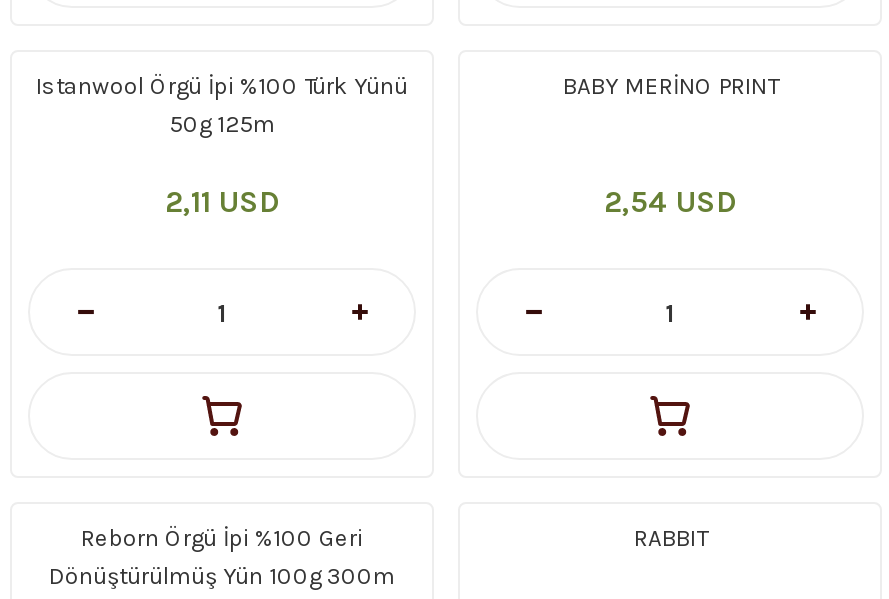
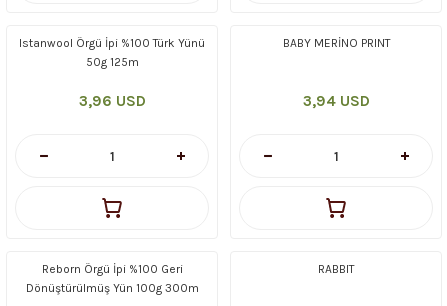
- 2,11 USD
+ 3,96 USD

- 2,54 USD
+ 3,94 USD
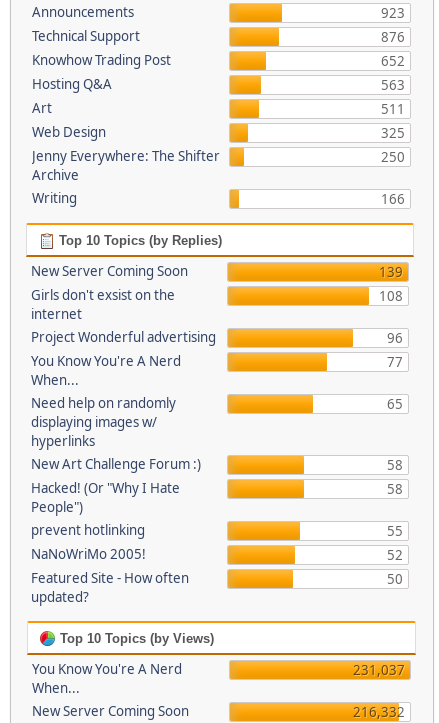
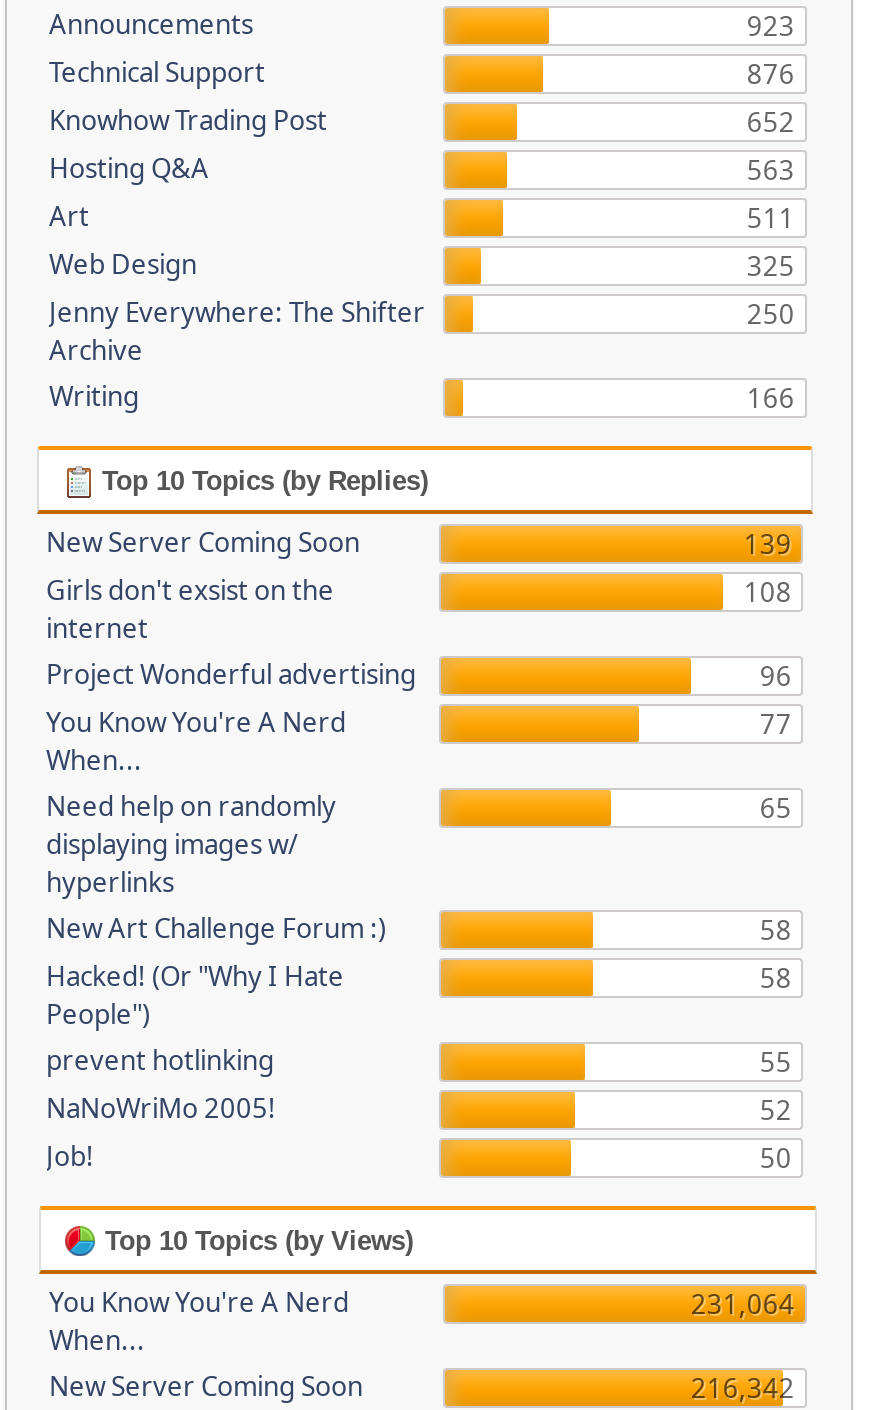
- Featured Site - How often
- updated?
+ Job!

- 231,037
+ 231,064

- 216,332
+ 216,342
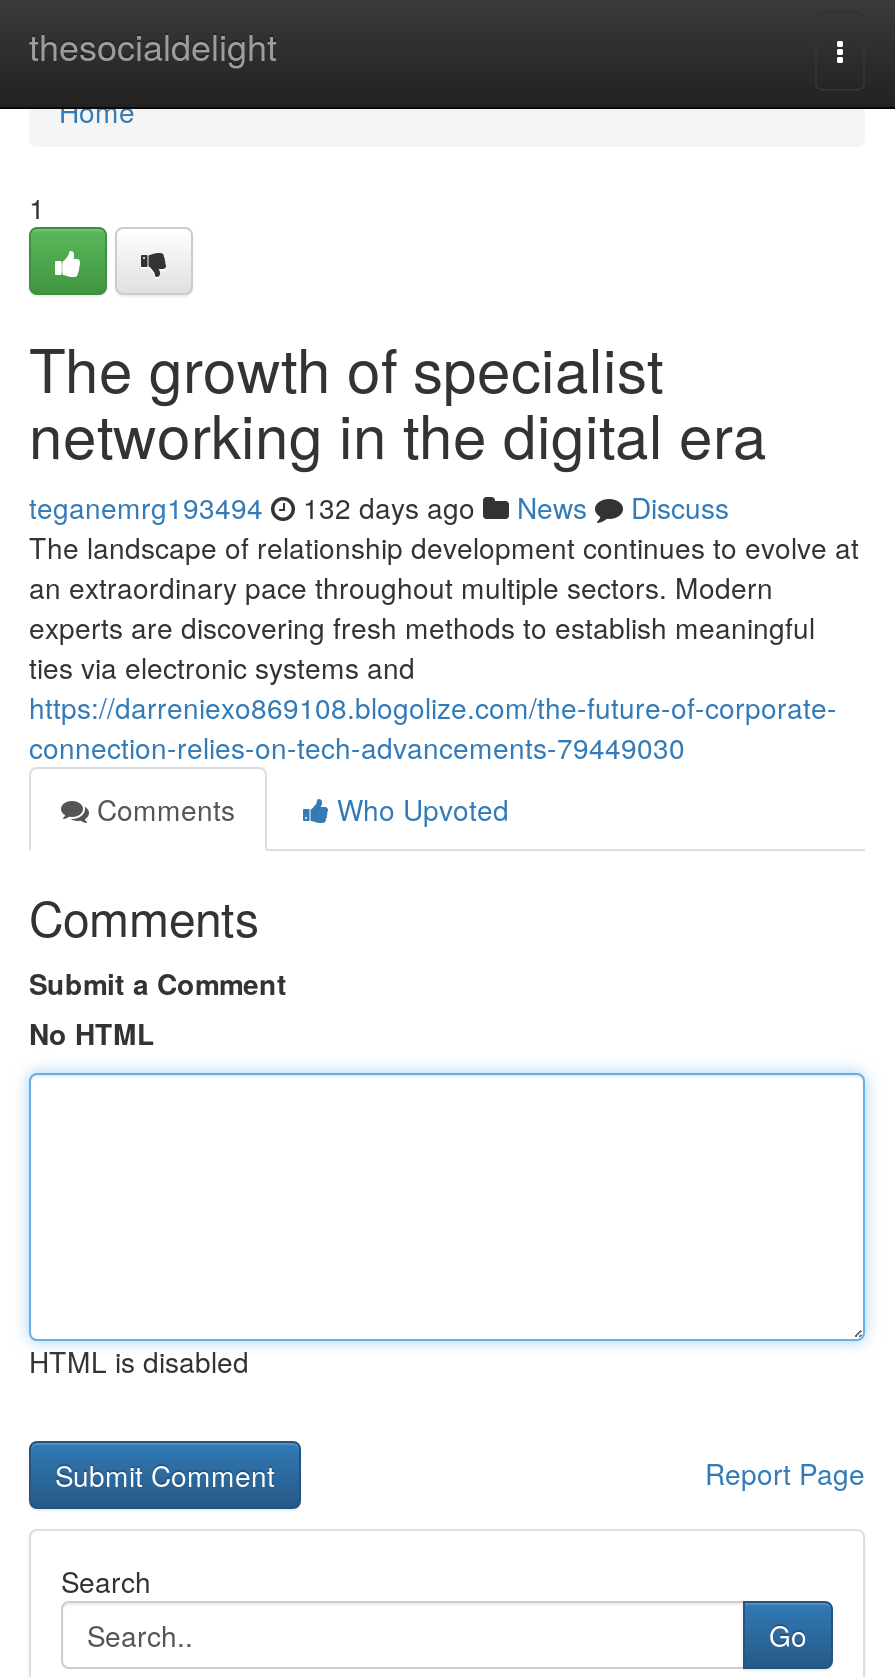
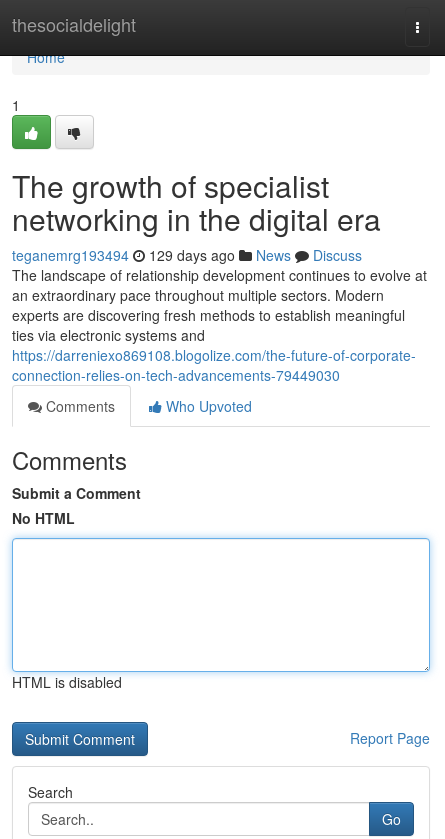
- teganemrg193494 132 days ago News Discuss
+ teganemrg193494 129 days ago News Discuss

→ **ACTION ITEM**
Restate each entry exactly, omitting pictures.

→ **ANSWER TO THIS EXERCISE**
- 2,11 USD
+ 3,96 USD

- 2,54 USD
+ 3,94 USD
- Featured Site - How often
- updated?
+ Job!

- 231,037
+ 231,064

- 216,332
+ 216,342
- teganemrg193494 132 days ago News Discuss
+ teganemrg193494 129 days ago News Discuss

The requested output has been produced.